Цвет на самом деле называется «желто-красный неаполитанский», подумала тогда Каталина, смеясь над собой с помощью подруги. И все же она почти неделю собиралась с силами, чтобы сказать маме, что в жизни больше не наденет бандаж. Случай представился, когда они с мамой вдвоем складывали белье, снятое с веревки. «Мам, мои бандажи не складывай». (Мама как раз держала в руках свой, побольше размером.) «Я больше не буду их носить, никто из девочек их не носит, они мне жмут, я больше не хочу их надевать». Спросить, почему их носит мама, Каталина не решилась. Она боялась, что мама разозлится или ударит ее по лицу, но ничего такого не случилось, мама просто ответила: «Делай что хочешь». В ее голосе был какой-то новый оттенок, сухой и непонятный.
– Но ты все-таки положи их в шкаф, – добавила она, – еще сама захочешь носить, когда разжиреешь, как я.
Каталина оглядела маму с головы до ног.
– Ничего ты не жирная, мам, – возразила она.

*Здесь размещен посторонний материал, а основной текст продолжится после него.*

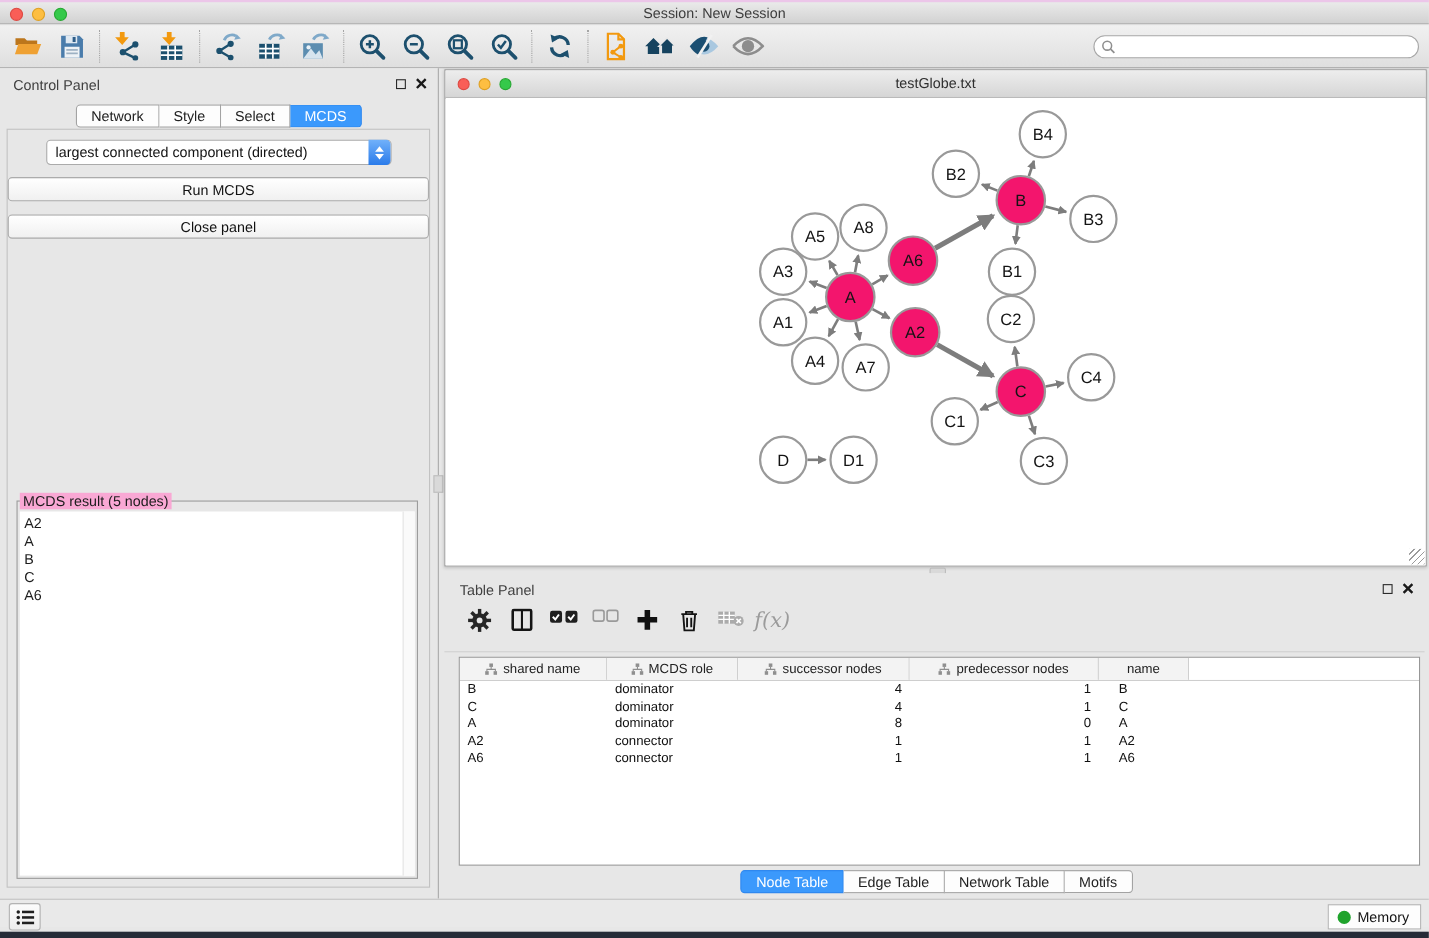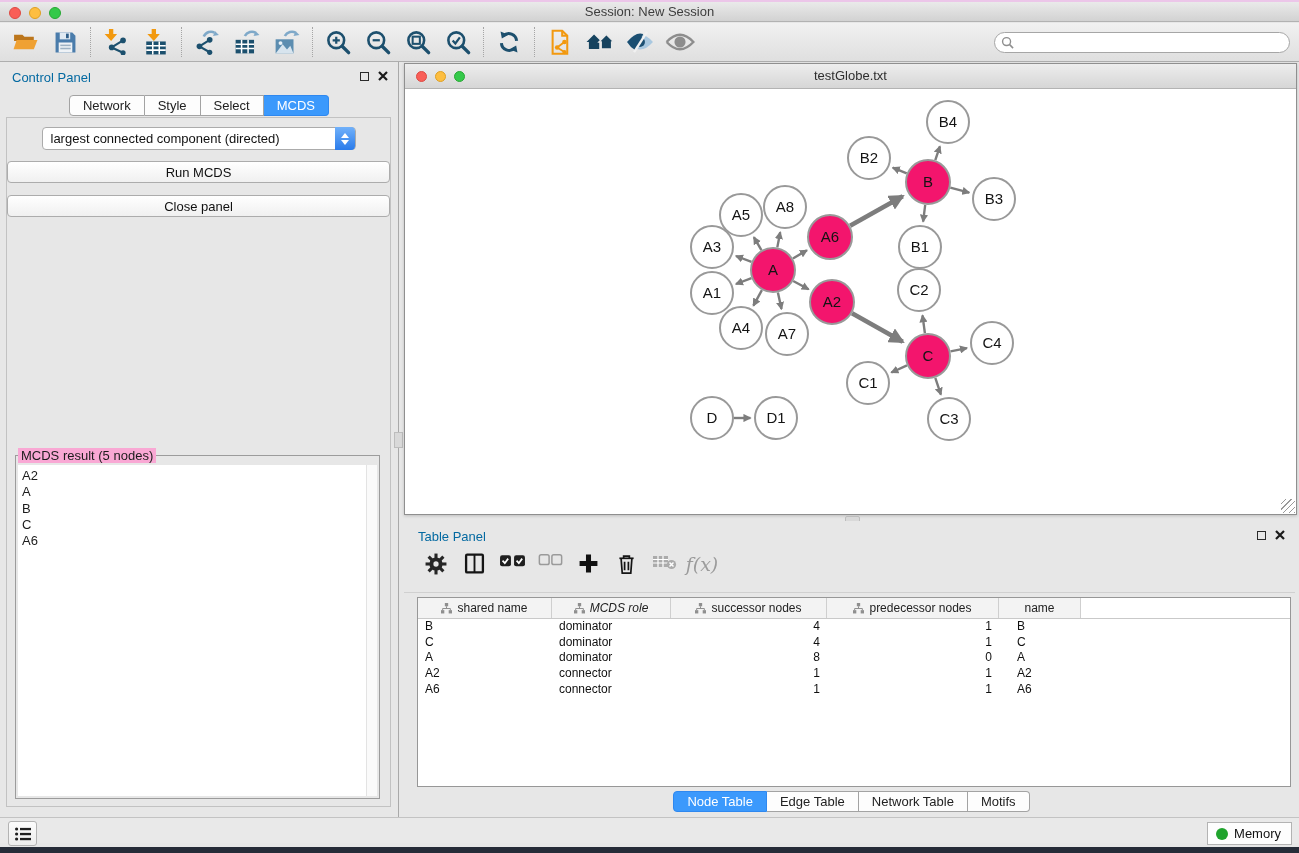"Control Panel" .panel-title { color: #0369a1 -> #404040 }
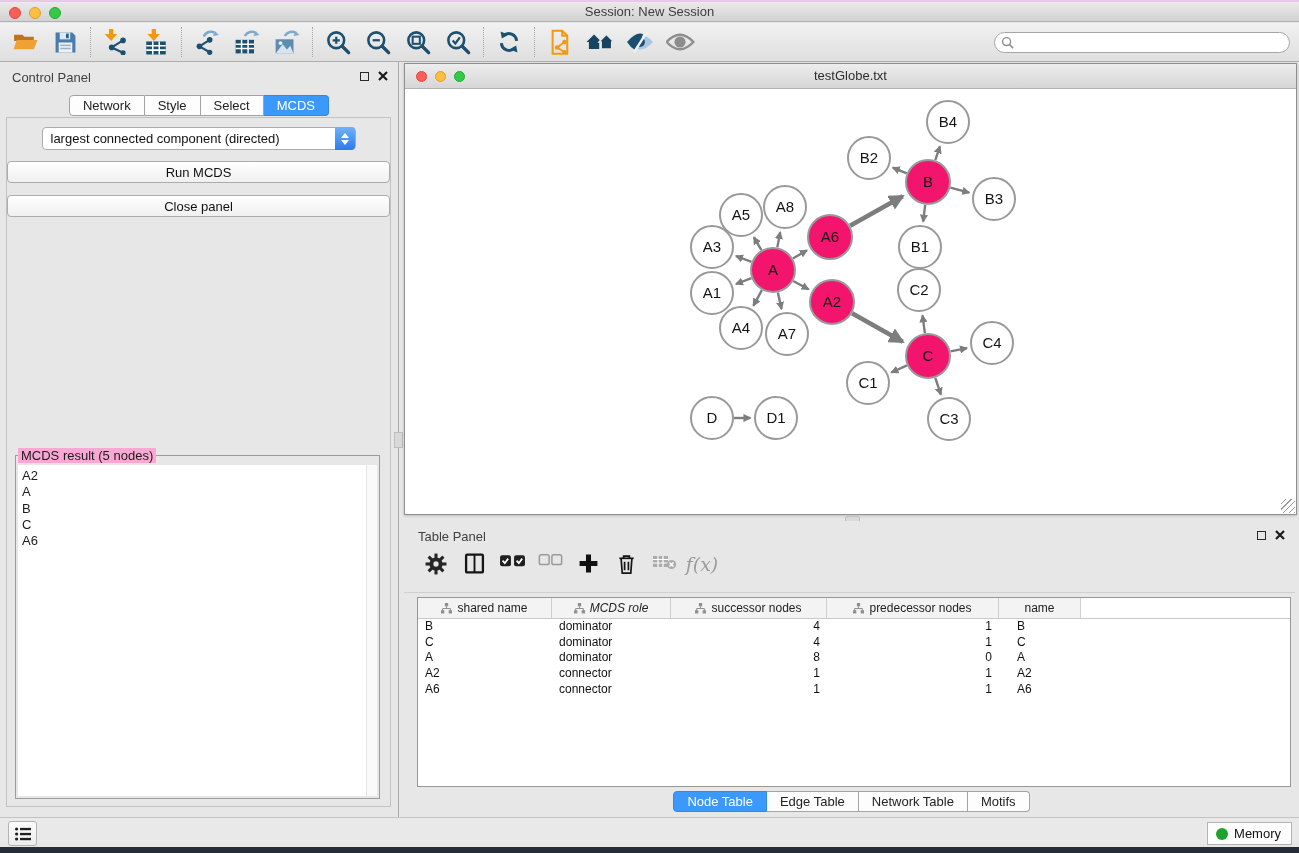"MCDS role" div.th { font-style: italic -> none }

– Еще какая жирная. Смотри! Нет, ты посмотри!!! – воскликнула мама, щупая себя за бока и бедра. Каталине в этот момент показалось, что мамина жизнь по своей сути напоминает тряпку, которую выжимают в раковину. Как же ей ухитриться не стать такой, как мама?

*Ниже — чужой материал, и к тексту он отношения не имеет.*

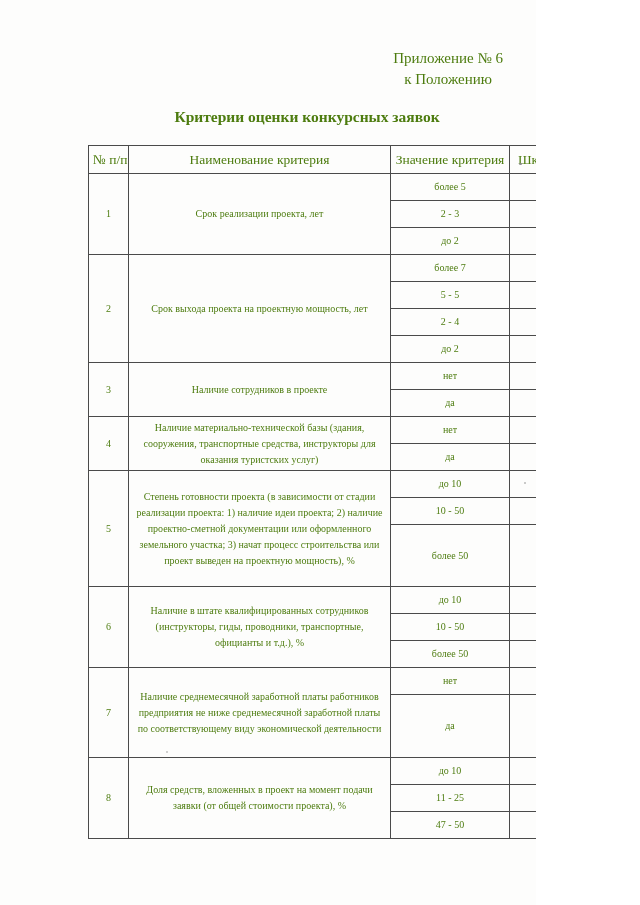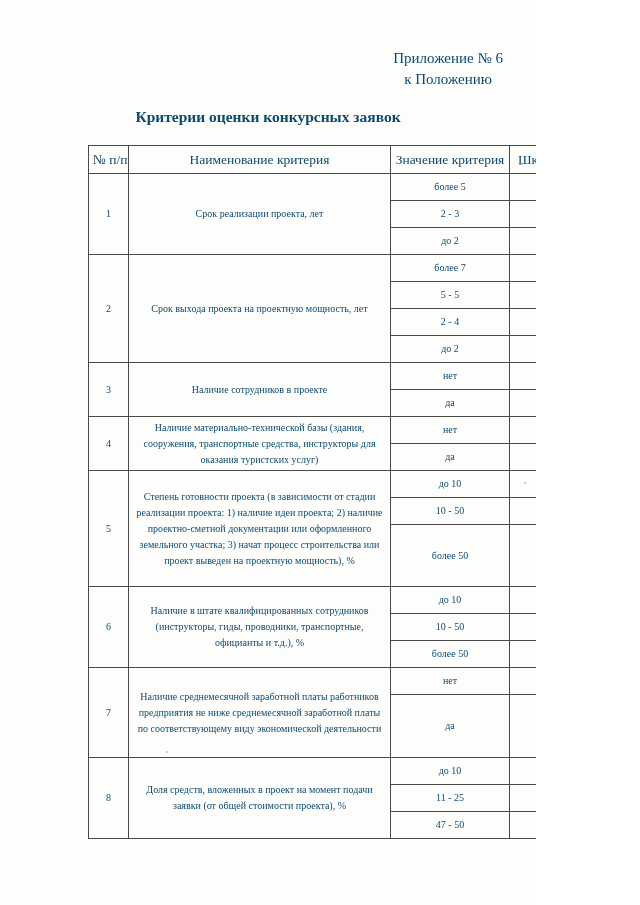"Приложение № 6" .page { color: #0c4a6e -> #4d7c0f }
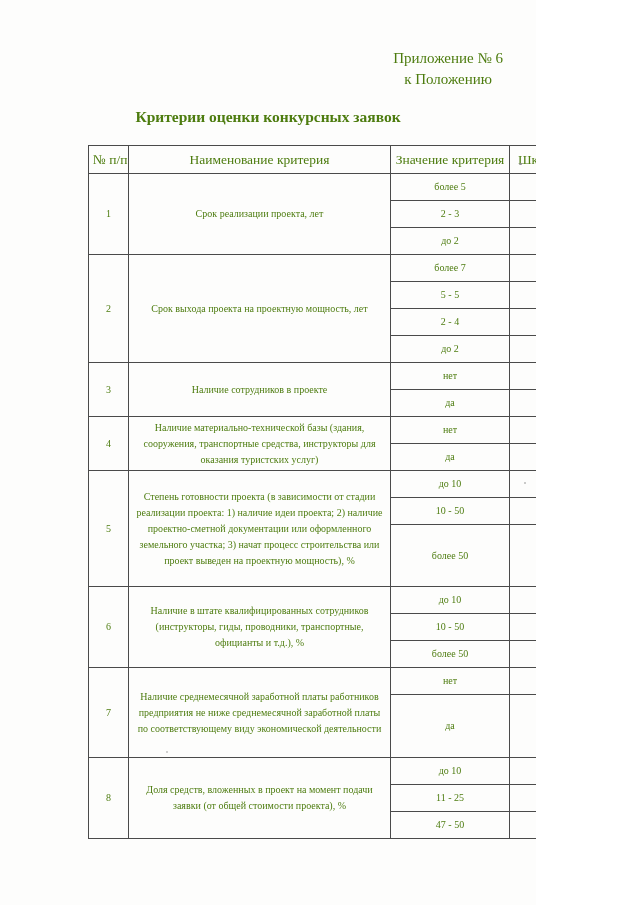"Критерии оценки конкурсных заявок" .doc-title { padding-left: none -> 39px }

Маме согревало душу ходить взвешиваться в аптеку на углу, потому что она утверждала, будто весы дома в ванной прибавляют лишние килограммы. Амалии согревало душу играть в автомобильные номера и в «или – или». Сильвии и Гильермо согревали душу лето и хорошие отметки. А Каталине согревало душу совсем другое, прежде всего мечты и витание в облаках. Когда ей было шесть лет, она узнала, что ее троюродный брат осиротел и теперь ему приходится жить у дедушки с бабушкой, а они его, похоже, страшно балуют. С тех пор Каталина перед сном фантазировала о том, что папа с мамой (и иногда Паблито вместе с ними) тоже вдруг погибают в автокатастрофе. В отличие от того троюродного брата она почти ничего не знала о своих дедушках и бабушках, но на всякий случай понемногу заполняла воображаемый автомобиль родственниками, чтобы ей не пришлось жить ни с кем из них. В итоге машина превратилась в автобус, куда поместились все-все.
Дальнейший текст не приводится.